- _Task item_
Among the records below, find each line containing the word "CARGA" and copy it.

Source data

"""

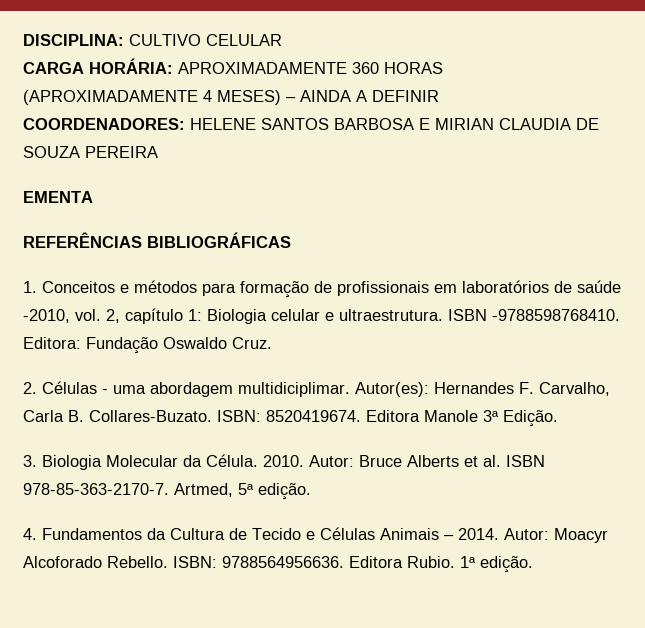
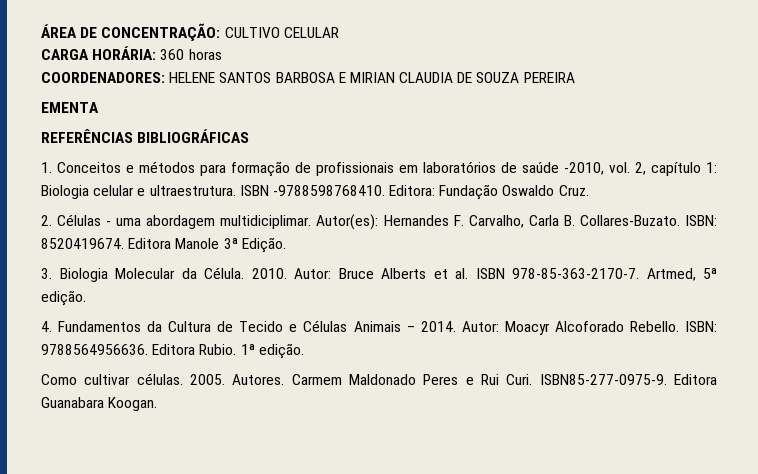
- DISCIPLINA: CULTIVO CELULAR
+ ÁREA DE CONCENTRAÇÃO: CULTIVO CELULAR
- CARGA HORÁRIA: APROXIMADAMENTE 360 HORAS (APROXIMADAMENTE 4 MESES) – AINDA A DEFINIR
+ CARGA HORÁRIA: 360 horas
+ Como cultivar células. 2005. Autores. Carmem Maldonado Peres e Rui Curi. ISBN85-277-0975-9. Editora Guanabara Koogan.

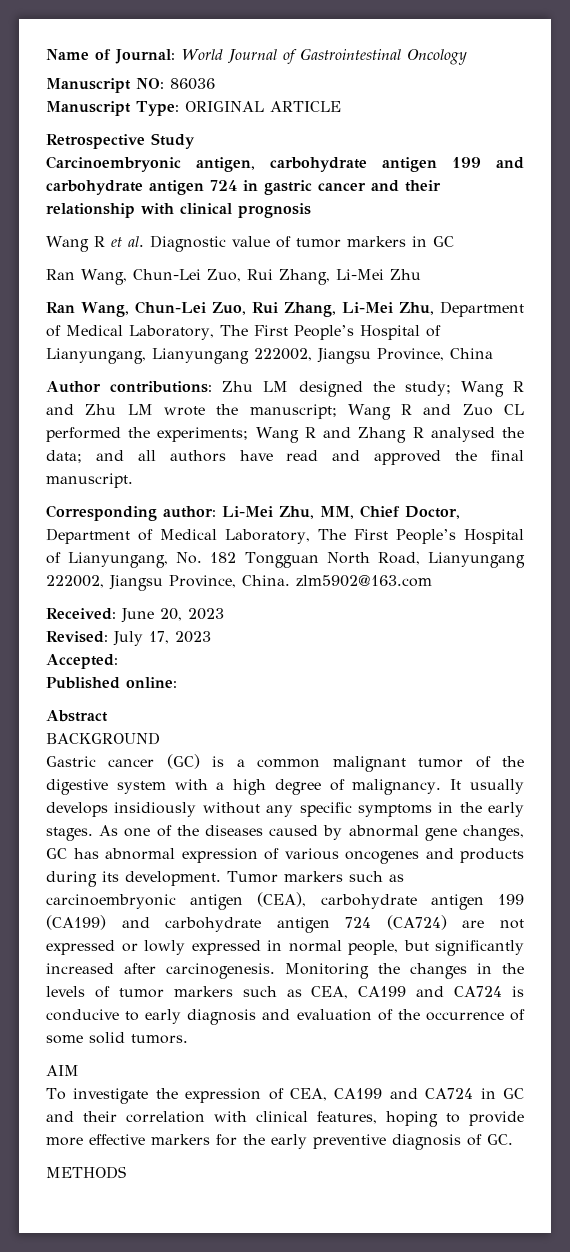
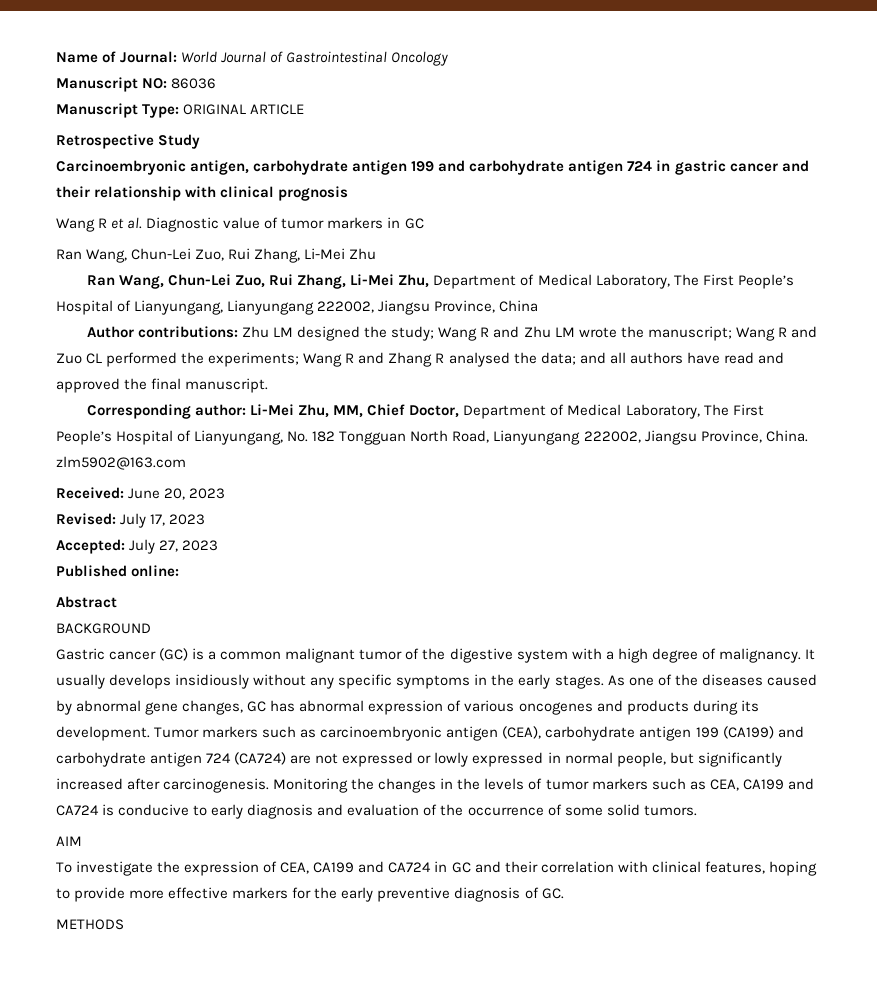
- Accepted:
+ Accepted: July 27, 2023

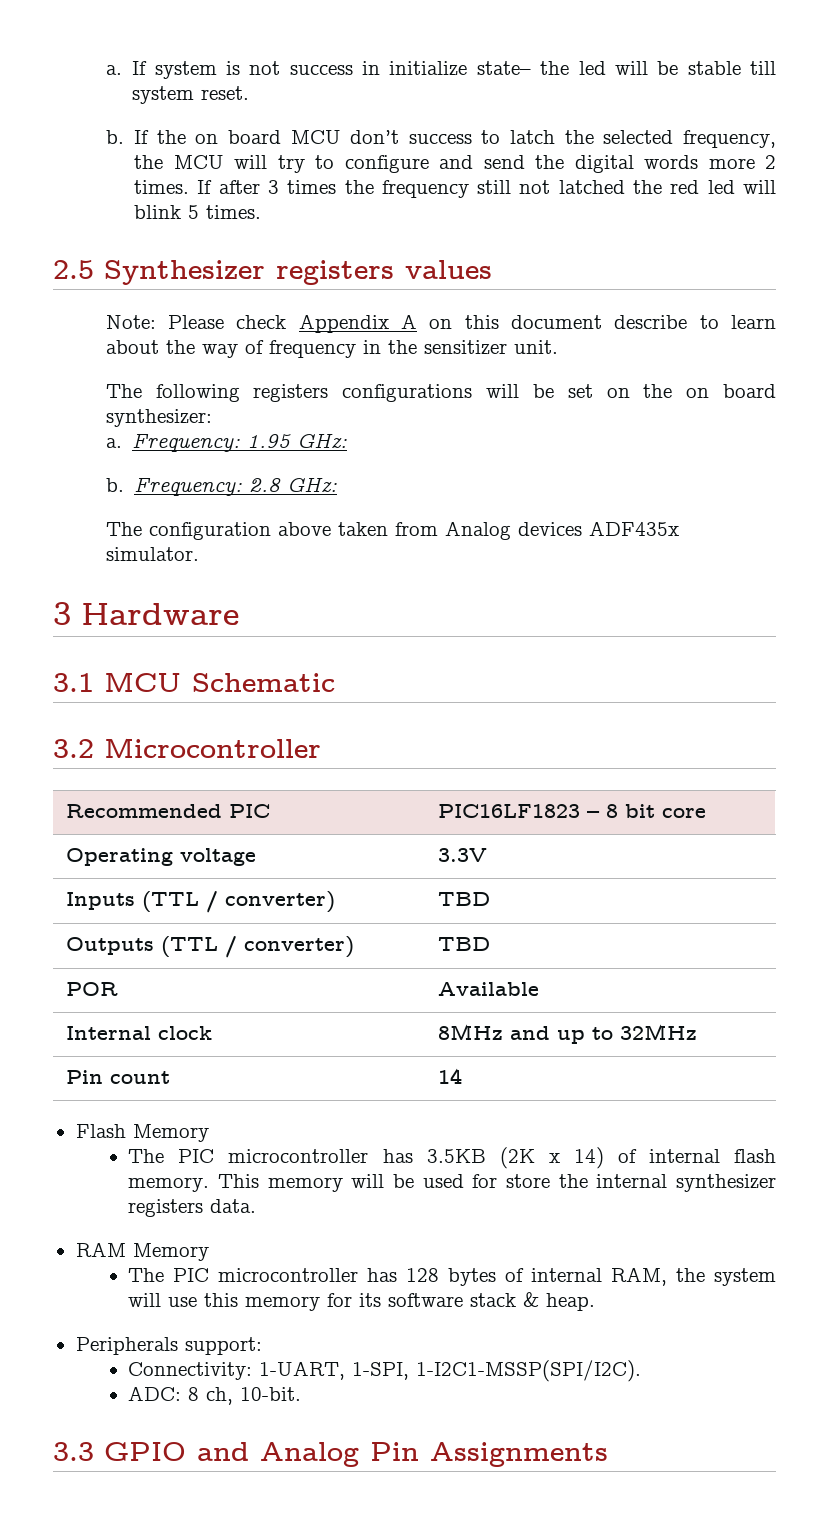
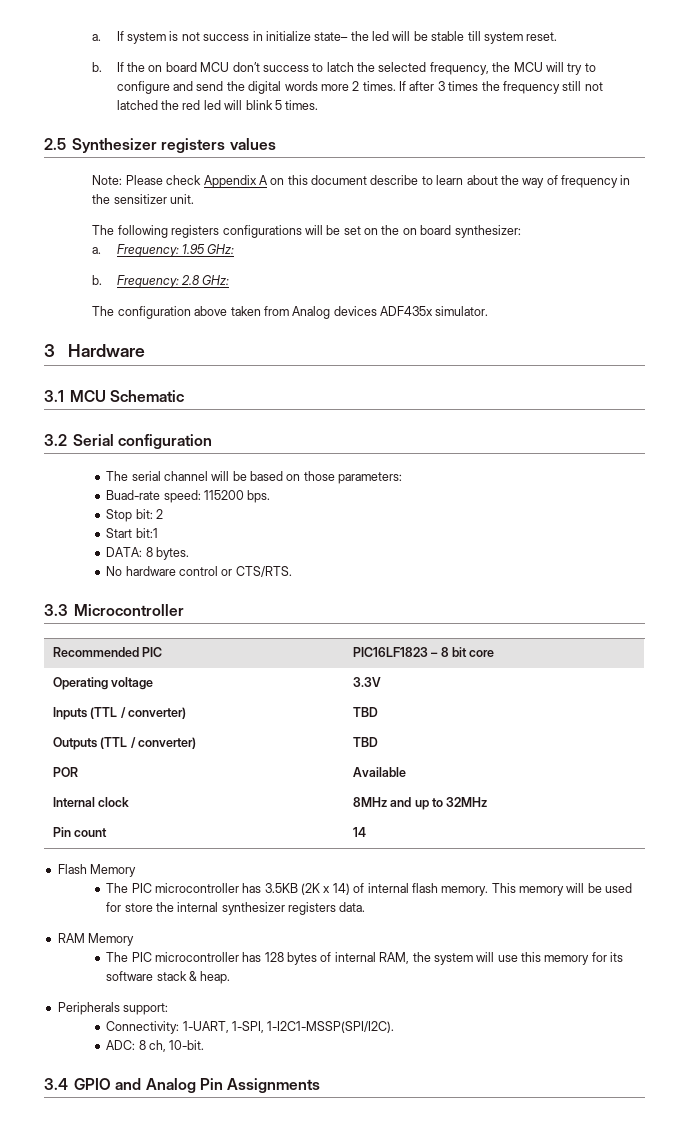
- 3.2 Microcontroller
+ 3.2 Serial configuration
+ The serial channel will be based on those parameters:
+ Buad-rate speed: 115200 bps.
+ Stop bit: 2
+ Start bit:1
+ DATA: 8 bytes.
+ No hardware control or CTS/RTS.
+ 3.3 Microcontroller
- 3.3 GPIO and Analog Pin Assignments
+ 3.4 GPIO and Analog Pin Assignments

"""

- _Exercise answer_
- CARGA HORÁRIA: APROXIMADAMENTE 360 HORAS (APROXIMADAMENTE 4 MESES) – AINDA A DEFINIR
+ CARGA HORÁRIA: 360 horas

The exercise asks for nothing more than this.